The potential direct impact of remdesivir for Medicare, at least in the short term, is limited to spending under traditional Medicare, which covers two-thirds of Medicare beneficiaries. The other one-third of beneficiaries are enrolled in Medicare Advantage plans, which receive capitated payments from the federal government to provide all services covered under Parts A. Medicare Advantage plans negotiate prices directly with providers and the amount of those payments will not change in the near term to account for a newly approved medicine. There is some evidence that Medicare Advantage plans typically pay rates that are similar to payments under traditional Medicare. If Medicare rates per DRG increase under traditional Medicare, they may do the same under Medicare Advantage. Further, if the cost of remdesivir results in higher per capita Medicare expenditures under traditional Medicare, Medicare spending for Medicare Advantage plans could rise.

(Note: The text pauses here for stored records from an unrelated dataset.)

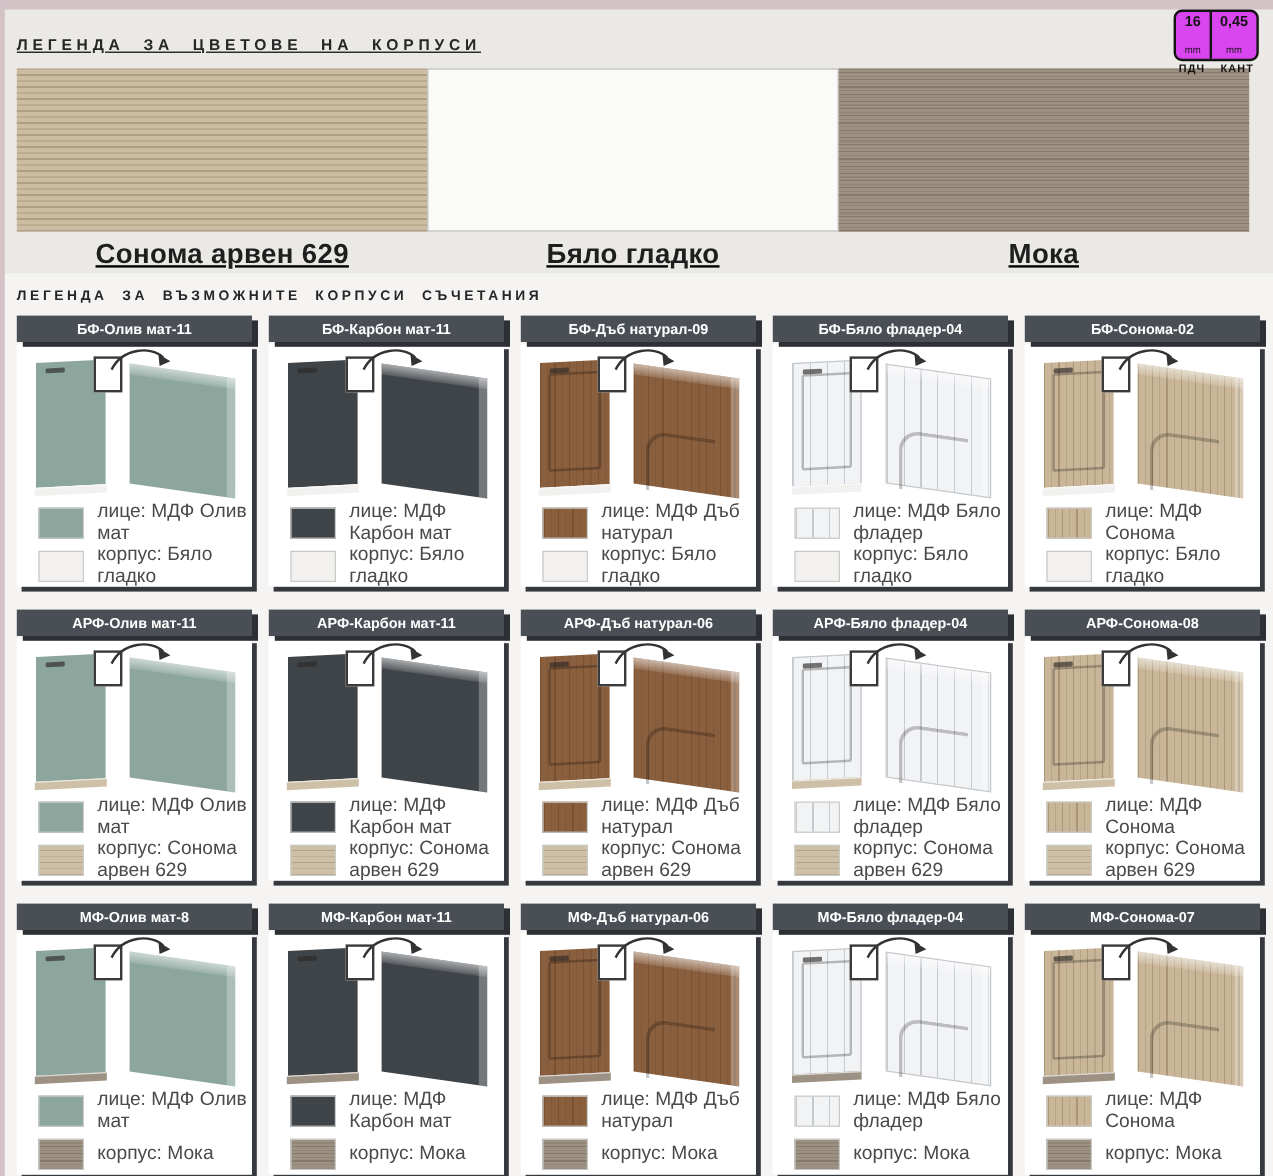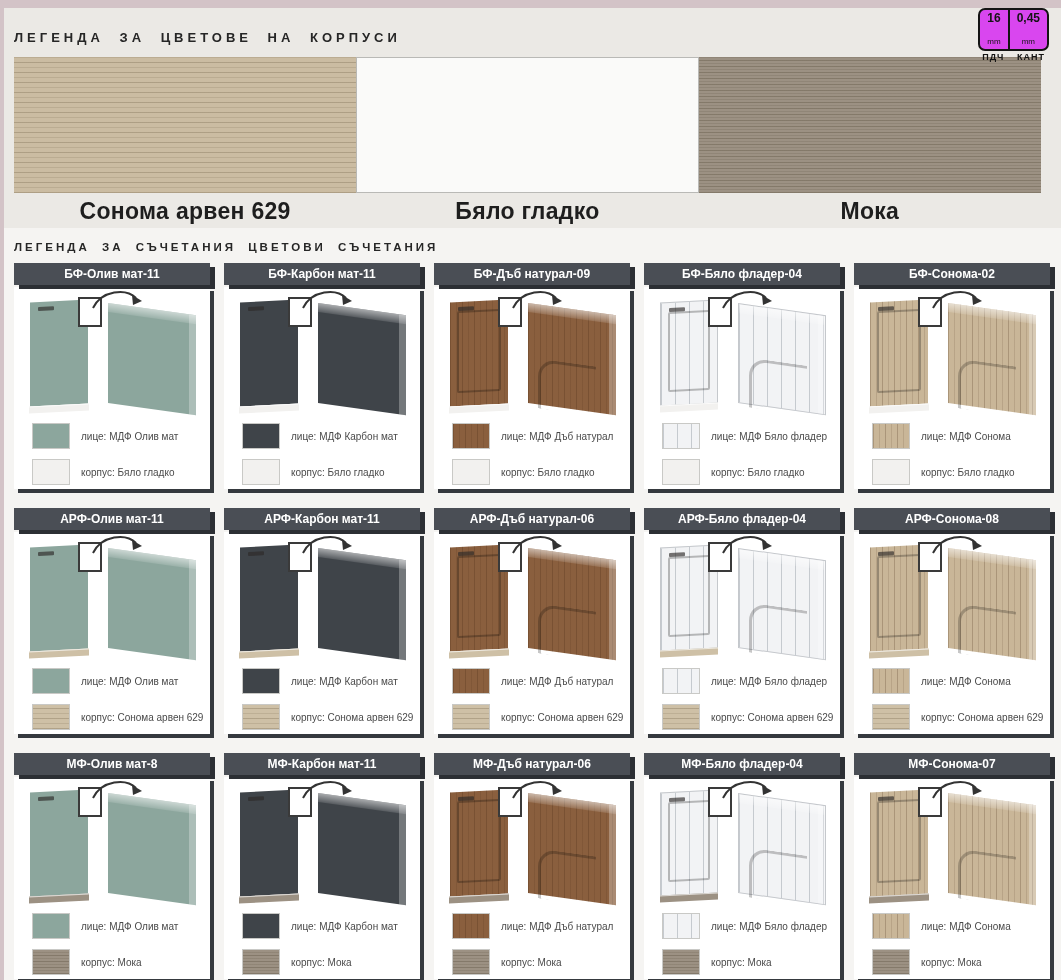"ЛЕГЕНДА ЗА ЦВЕТОВЕ НА КОРПУСИ" .corpus-section { text-decoration: none -> underline }
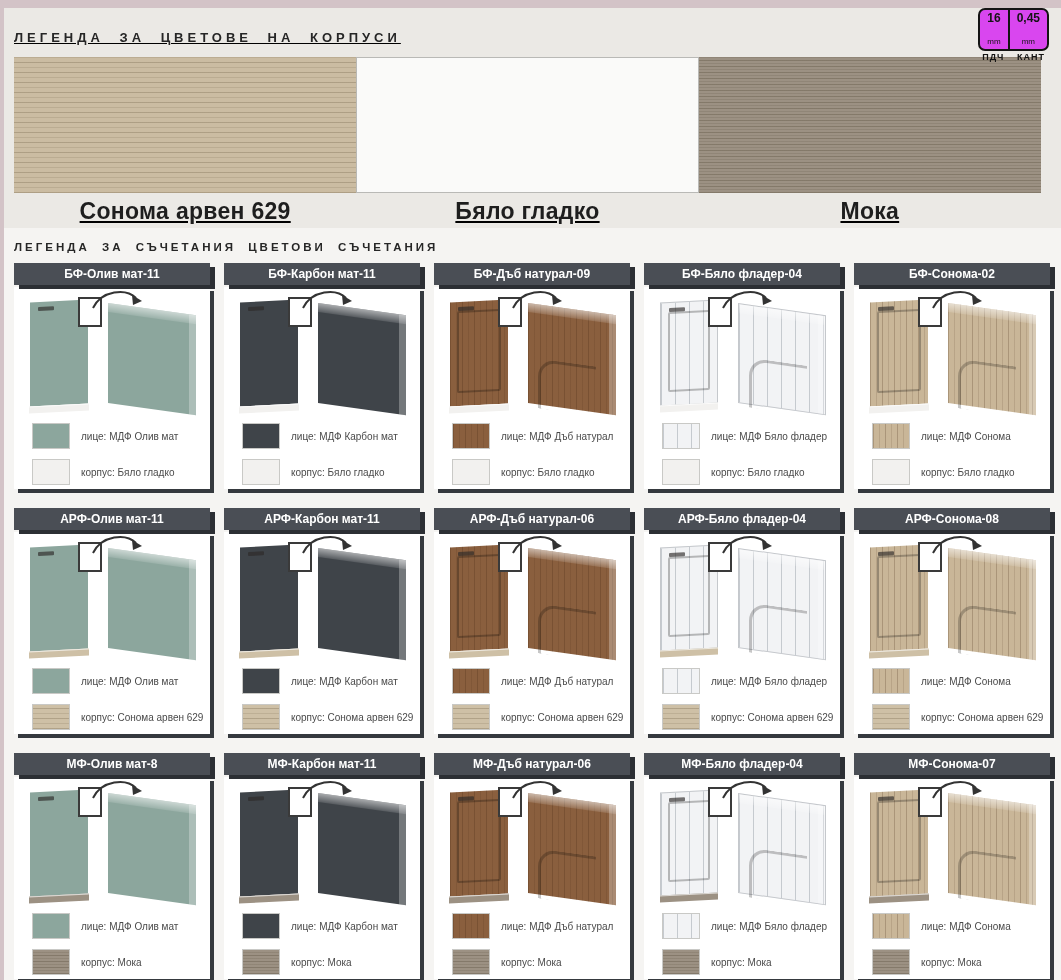"ЛЕГЕНДА ЗА СЪЧЕТАНИЯ ЦВЕТОВИ СЪЧЕТАНИЯ" h2.combos-title { text: СЪЧЕТАНИЯ ЦВЕТОВИ -> ВЪЗМОЖНИТЕ КОРПУСИ }
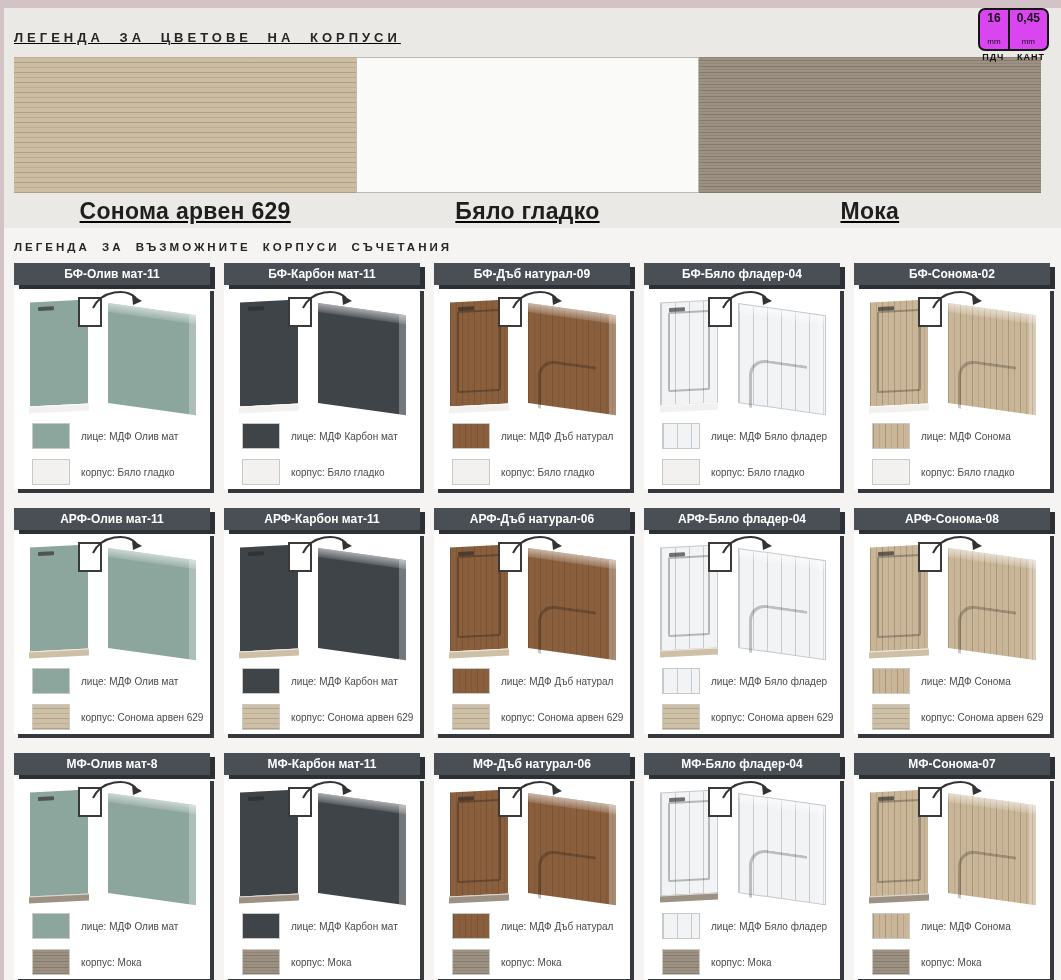"лице: МДФ Олив мат" .legend-text { font-size: 10px -> 16px }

While the cost of remdesivir could have non-trivial implications for hospitals and Medicare, beneficiaries who receive remdesivir during an inpatient stay will be largely shielded from those costs. What patients pay for inpatient hospital stays is generally unrelated to the cost of services they receive. Traditional Medicare beneficiaries pay a $1,408 deductible in 2020 and daily copays for extended stays; Medicare Advantage enrollees typically pay a flat amount for each hospital stay and/or day, and most Medicare Advantage plans have waived cost-sharing for COVID-19 treatment. There could be some impact on traditional Medicare beneficiaries’ out-of-pocket costs for Part A in the future, however, depending on the degree to which remdesivir affects Medicare Part A spending, because increases in Medicare’s Part A deductible and copays are based on percentage increases in payment rates to hospitals.

Uncertainty around the price of remdesivir is only one side of the total Medicare spending equation. There is also great uncertainty about quantity, i.e., how many Medicare patients will use the drug once the donated doses run out? Quantity depends on several factors that cannot yet be measured or known precisely, including how widely the coronavirus continues to spread, how many beneficiaries are infected and become seriously ill enough to require hospitalization, which types of patients receive the drug, duration of treatment, and whether treatment protocols change in the future in a way that modifies who gets the drug, in which setting, and how much is used.


While the out-of-pocket cost to Medicare COVID-19 patients will not change under any pricing scenario, the price of remdesivir could matter greatly to hospitals and the Medicare program, which might have to foot the bill for increased reimbursement to hospitals to ensure access to remdesivir, the only antiviral treatment currently in use to treat COVID-19.